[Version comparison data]
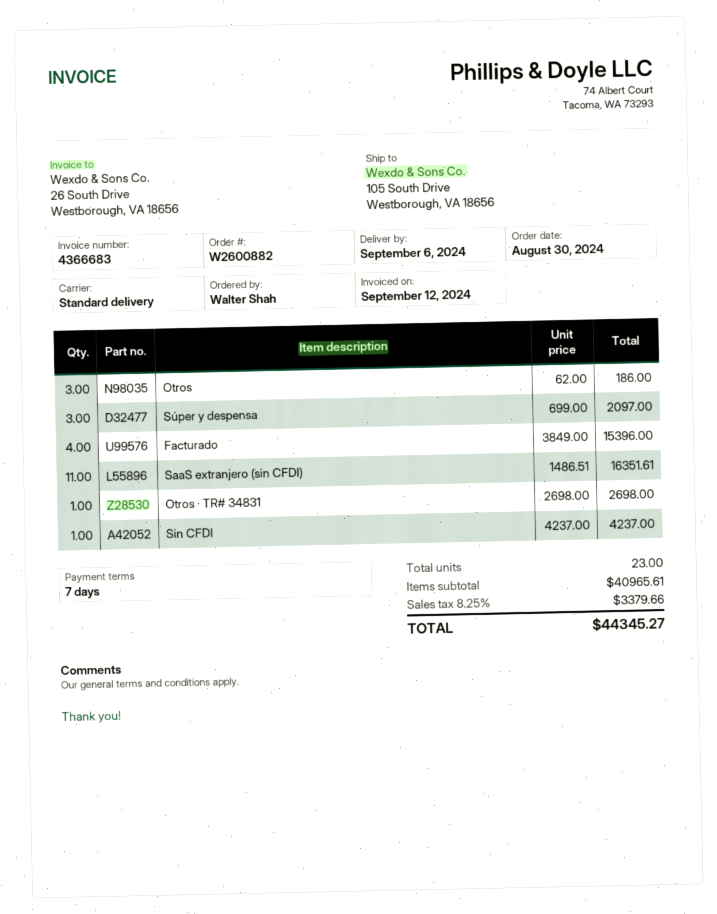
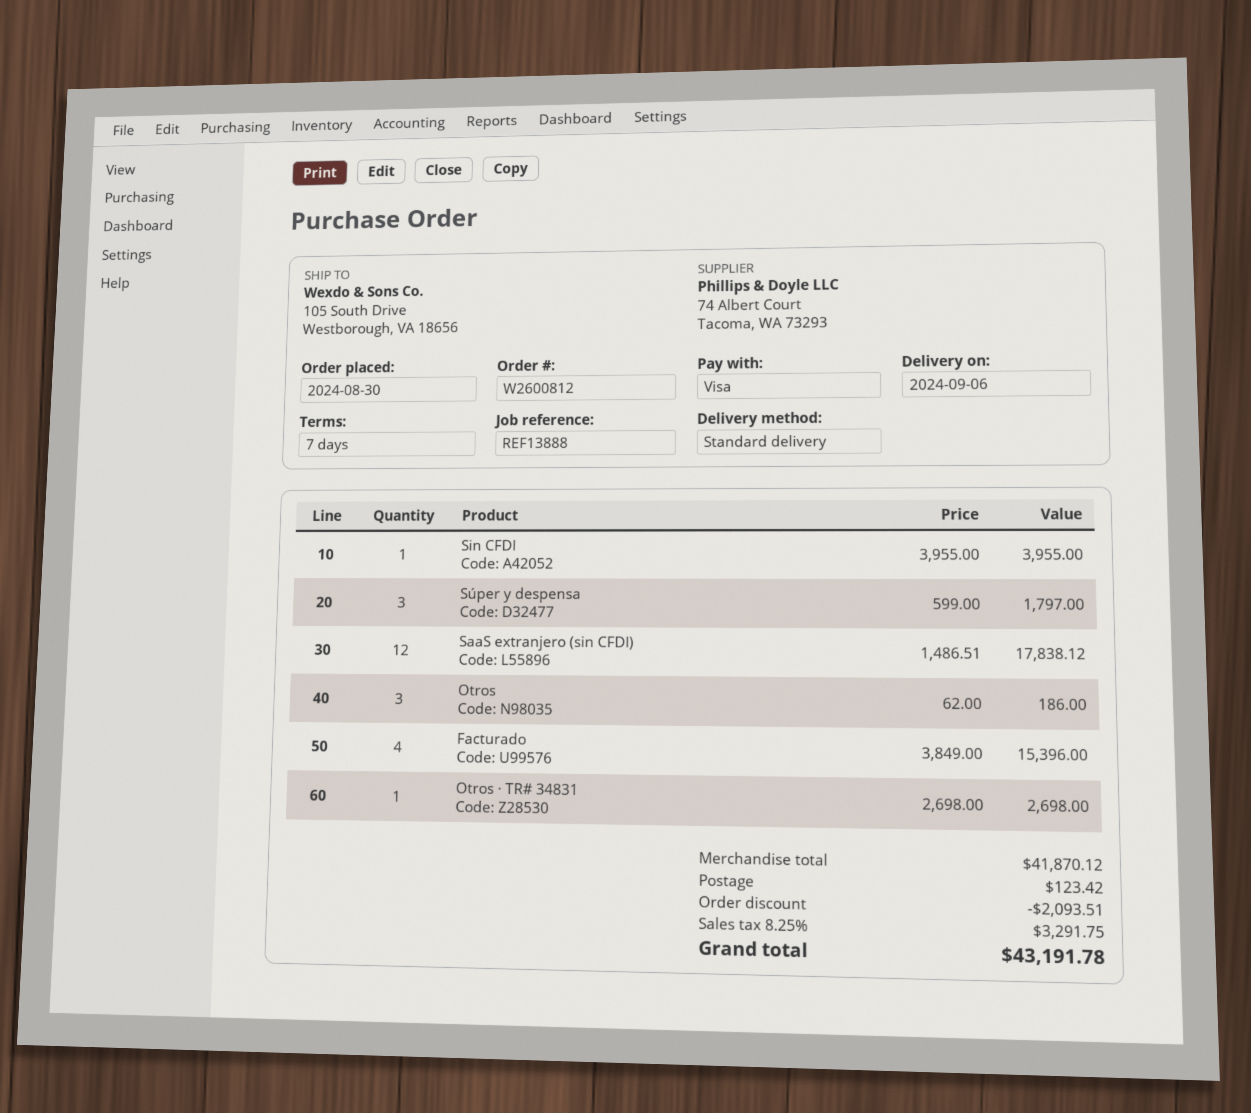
order number: W2600882 -> W2600812
Súper y despensa: 3 x 699.00 = 2097.00 -> 3 x 599.00 = 1797.00
SaaS extranjero (sin CFDI): 11 x 1486.51 = 16351.61 -> 12 x 1486.51 = 17838.12
Sin CFDI: 1 x 4237.00 = 4237.00 -> 1 x 3955.00 = 3955.00
subtotal: 40965.61 -> 41870.12
discount: none -> 2093.51
shipping: none -> 123.42
tax: 8.25% = 3379.66 -> 8.25% = 3291.75
total: 44345.27 -> 43191.78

**Problem details**: Retype each record exactly as it stands, but do not include the pictures.

**Response area**:
order number: W2600882 -> W2600812
Súper y despensa: 3 x 699.00 = 2097.00 -> 3 x 599.00 = 1797.00
SaaS extranjero (sin CFDI): 11 x 1486.51 = 16351.61 -> 12 x 1486.51 = 17838.12
Sin CFDI: 1 x 4237.00 = 4237.00 -> 1 x 3955.00 = 3955.00
subtotal: 40965.61 -> 41870.12
discount: none -> 2093.51
shipping: none -> 123.42
tax: 8.25% = 3379.66 -> 8.25% = 3291.75
total: 44345.27 -> 43191.78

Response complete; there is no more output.